Do Paid or UGC Links Pass Any SEO Value?

The short answer: probably not much, by design. Links marked sponsored or ugc are signals to Google that it should be skeptical of them for ranking purposes. Whether they pass zero PageRank is less clear-cut than it was before March 2020.

Under the hints model, Google may choose to count or discount marked links based on its own systems. A ugc link from a highly authoritative site might still carry some weight. A sponsored link on a low-quality link farm will likely carry none. What you are doing with these attributes is giving Google accurate metadata to work with, not flipping a binary PageRank switch. For a deeper look at whether marked links influence rankings at all, see the data on whether nofollow links help SEO.


Frequently Asked Questions

What is a rel=ugc link?

A rel="ugc" link is one where the ugc attribute has been added to the <a> tag to indicate the link was placed by a user, not by the site’s editorial team. Google introduced this attribute in September 2019 as a more specific alternative to nofollow for user-submitted links in comments, forum posts, and similar contexts. Google treats it as a hint, not a directive.

What is rel=sponsored used for?

rel="sponsored" is used on links that exist because of a paid arrangement: advertisements, affiliate links, paid reviews, sponsored content, and any link where compensation (money, products, or services) influenced whether the link was placed. It is Google’s preferred attribute for paid links, though rel="nofollow" remains an acceptable alternative for the same purpose.

What is the difference between nofollow, sponsored, and ugc?

All three tell Google you are not vouching for a link, but each describes a different reason. nofollow is the catch-all: use it when no other value fits. sponsored specifies the link was paid for. ugc specifies the link was added by a user. Since March 2020, Google treats all three as ranking hints rather than strict crawl directives.

Can I use nofollow instead of sponsored on paid links?

Yes. Google’s spam policies state that qualifying a paid link with either rel="nofollow" or rel="sponsored" is acceptable. However, sponsored is Google’s preferred choice because it gives more precise signal. If you are updating a site that currently uses nofollow on all paid links, you do not need to convert them all at once; they remain valid.

Do sponsored and ugc links pass link equity?

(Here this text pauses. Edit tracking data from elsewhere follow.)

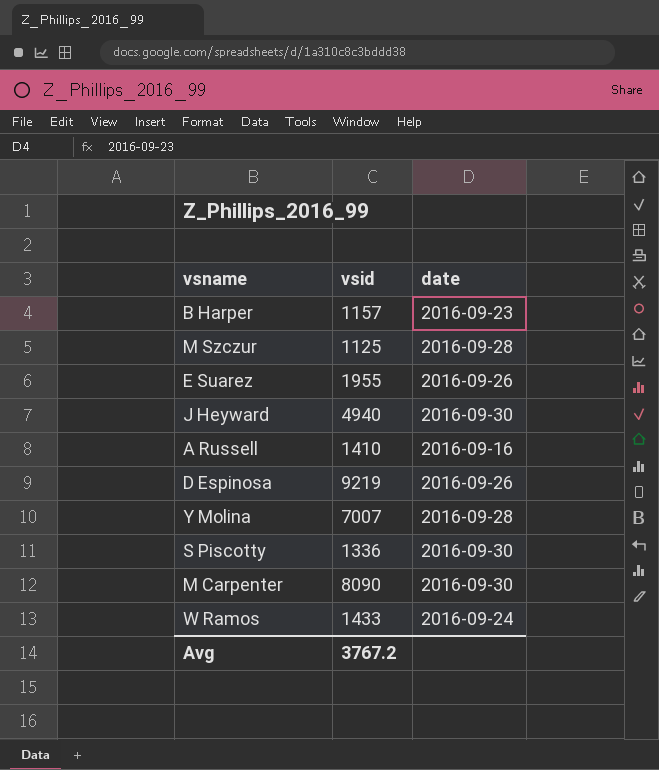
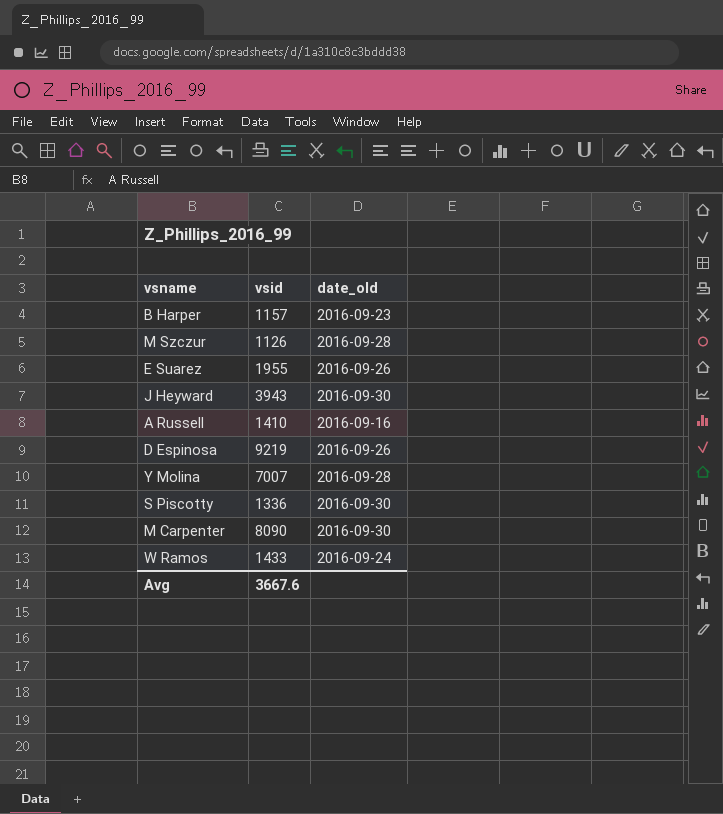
column name: date -> date_old
M Szczur | vsid: 1125 -> 1126
J Heyward | vsid: 4940 -> 3943
Avg | vsid: 3767.2 -> 3667.6

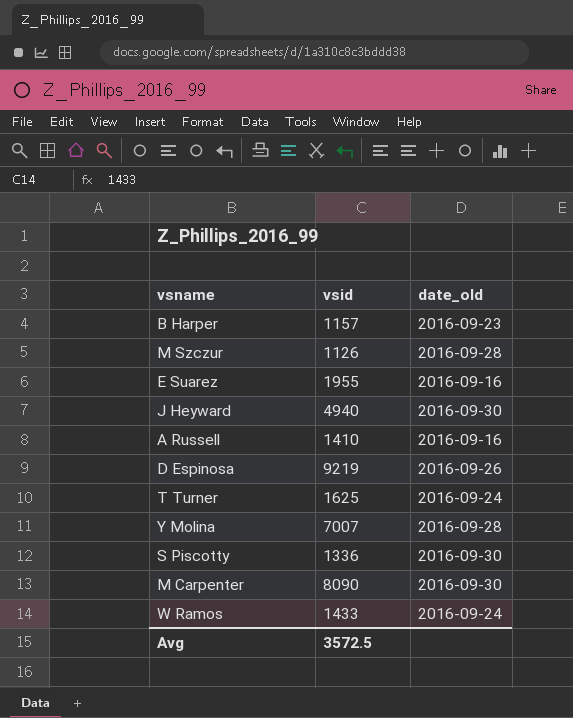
E Suarez | date_old: 2016-09-26 -> 2016-09-16
J Heyward | vsid: 3943 -> 4940
row T Turner: none -> 1625 | 2016-09-24
Avg | vsid: 3667.6 -> 3572.5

Generally not in the way a plain dofollow link does. These attributes tell Google to apply skepticism to the link for ranking purposes. Under the hints model introduced in March 2020, Google may still crawl the linked page through other discovery paths and may apply some weight based on its own systems. But the intent of both attributes is to prevent the link from transferring earned ranking credit, and in practice that is how Google uses them.

Does WordPress automatically add rel=ugc to comments?

WordPress has added rel="ugc" to comment links by default since version 5.1. Most comment-management plugins follow the same pattern. If you are running an older WordPress install or a third-party commenting system, check your settings or plugin options to confirm ugc is being applied to visitor-submitted links automatically.